Trent has a moment of reflection, adding,
I say normal, none of this is normal…!
We toyed with the idea of waiting a couple of weeks, really fine tuning everything, making it a super polished product but decided against it. We were very proud to get everything up and running in just 72 hours really and be one of the first teams to adapt to this new weird situation. It was a bit rough around the edges at first, still is in some ways because clearly we’re not operating under normal circumstances, but it was very important to us to make that live connection with people early at a time when people were really uneasy about everything. It became part of people’s routine and something to look forward to which we’re really chuffed by.
The playbill proved to be impressive, with an array of recognisable voices joining to livestreams and a diverse range of themes addressed.

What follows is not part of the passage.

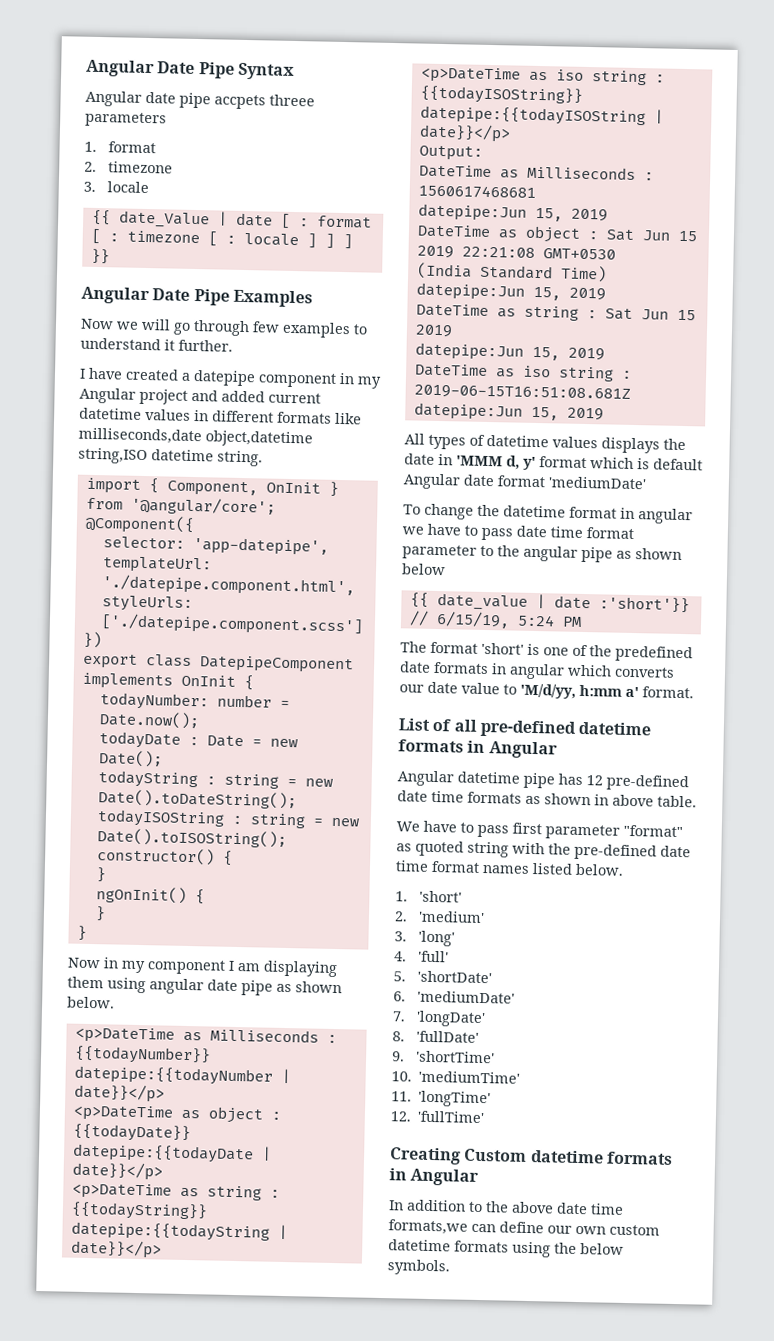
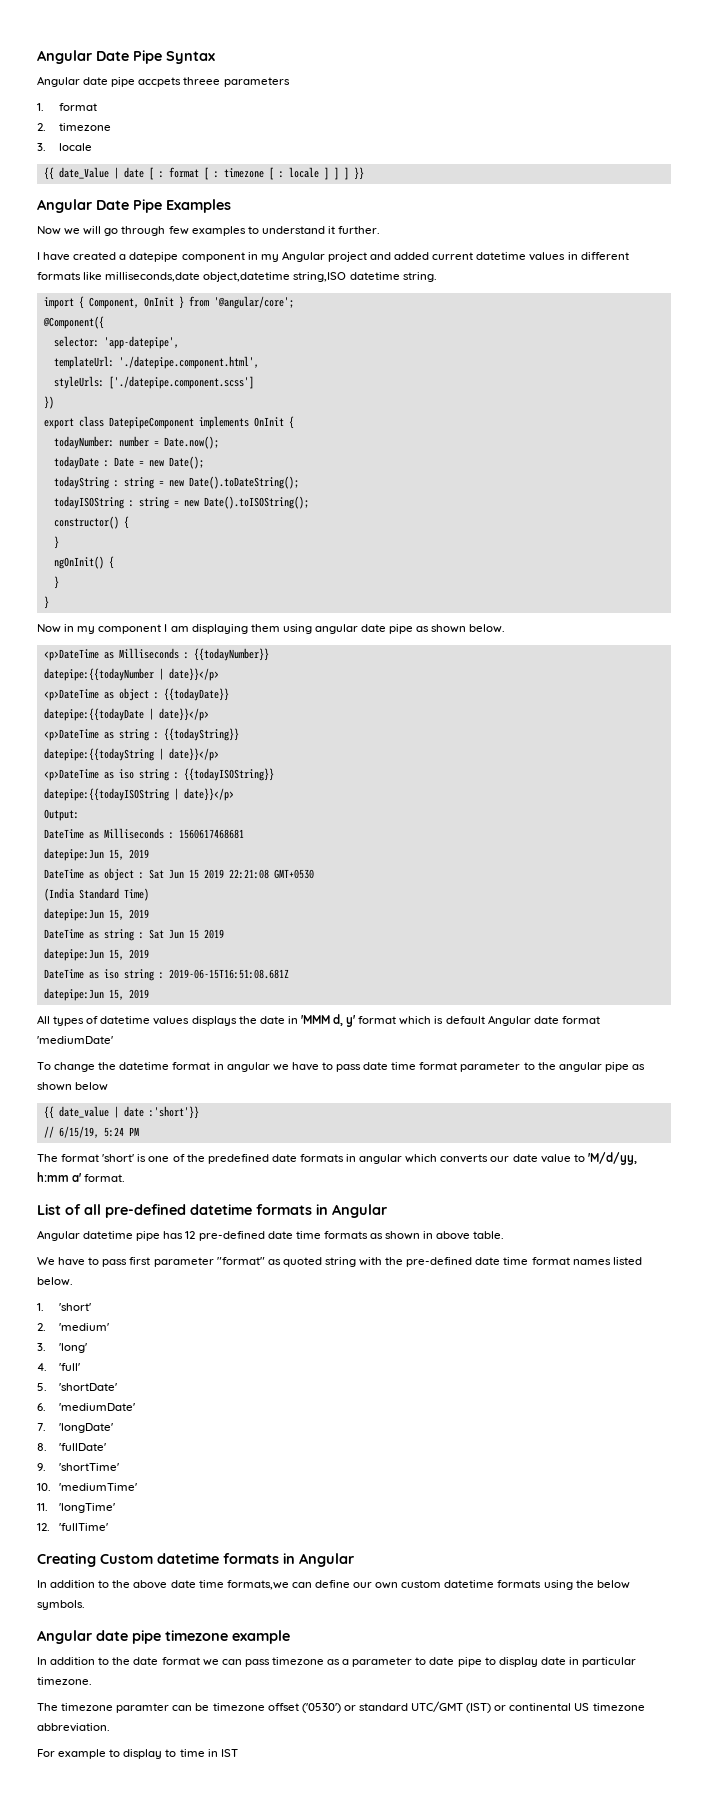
(450, 1267) none -> [37,1630,290,1644] [37,1657,637,1667] [37,1677,92,1685] [37,1701,645,1713] [37,1723,110,1732] [37,1749,238,1759] // Angular date pipe timezone example // In addition to the date format we can pass timezone as a parameter to date pipe to display date in particular timezone. // The timezone paramter can be timezone offset ('0530') or standard UTC/GMT (IST) or continental US timezone abbreviation. // For example to display to time in IST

The Morning Show, hosted by Robin and Josie ran every weekday for 8 weeks. We’ve had a weekly Science Q&A show, a comedy club, Book Shambles, a COVID-19 experts panel, Vitriola Music, Terrible Wonderful Adaptations, the Off Menu podcast live, our new Show and Tell show and a lot of other stuff I’m probably forgetting. Producing live shows like Nine Lessons and Compendium over the years means we’ve got a lot of wonderful, generous performers and scientists we could call on to pop on the show for a chat or show and tell segment or performance. So we’ve had a huge range of guests like Tim Minchin, Sara Pascoe, Mark Gatiss, David McAlmont, Jo Brand, Professor Brian Cox, Reece Shearsmith, Natalie Haynes, Rachel Parris, Arlo Parks, Josh Idehen, Grace Petrie, and so many more.
Our biggest event was the Sea Shambles show on May 17th. We were meant to be doing that show, one of our mad variety nights, at the Royal Albert Hall on that actual night so when that was COVID-cancelled, and the Hall launched Royal Albert Home, we teamed up to do a new version of that show online, at the same date and time, with appearances from Chris Hadfield, Brian Cox, Liz Bonnin, Steve Backshall, Cobie Smulders, Lemn Sissay, British Sea Power and loads more. That event raised money for the Albert Hall and ocean charities as well.
Trent explains that the reaction has been “delightful”, with audiences laughing and pondering their way through the shows, but there’s also been another facet to the Stay at Home Festival.
We’ve raised over £30K in our tip jar and we’ve had a really dedicated core group of watchers every day – it was like a little community with everyone saying ‘Good morning’ and making new online friends over the course of the show, which has been pleasing to say the least. From our point of view, it’s just been good to keep busy, keep getting a chance to make stuff, and to see each other virtually. That was another reason why we wanted to do it quickly and live, not just audio based – it had to video for that connection.
What does the future hold, could this be something that’s continued?
I don’t think any of us know when we can get back on a stage, or go out and make documentaries, or any of the things we usually do. In the meantime almost all our past shows will be up on demand on our YouTube channel for people to catch up, we’re putting out some documentaries we shot with the ESA and NASA in the ‘before times’ and as mentioned, we’re still doing lots of weekly shows, both free and for our Patreon supporters with some really amazing [secret] special guests coming up too. So for the foreseeable future, we’ll be here!
Our philosophy in the ten years that we’ve worked together – being Robin Ince’s and mine – has always been to ‘make stuff’. The money we make from patreon and live shows goes back into other projects and live shows. So that’s what we’ll keep doing. Creating stuff, making stuff… We’re very bad at doing nothing. We have plans, we always have plans!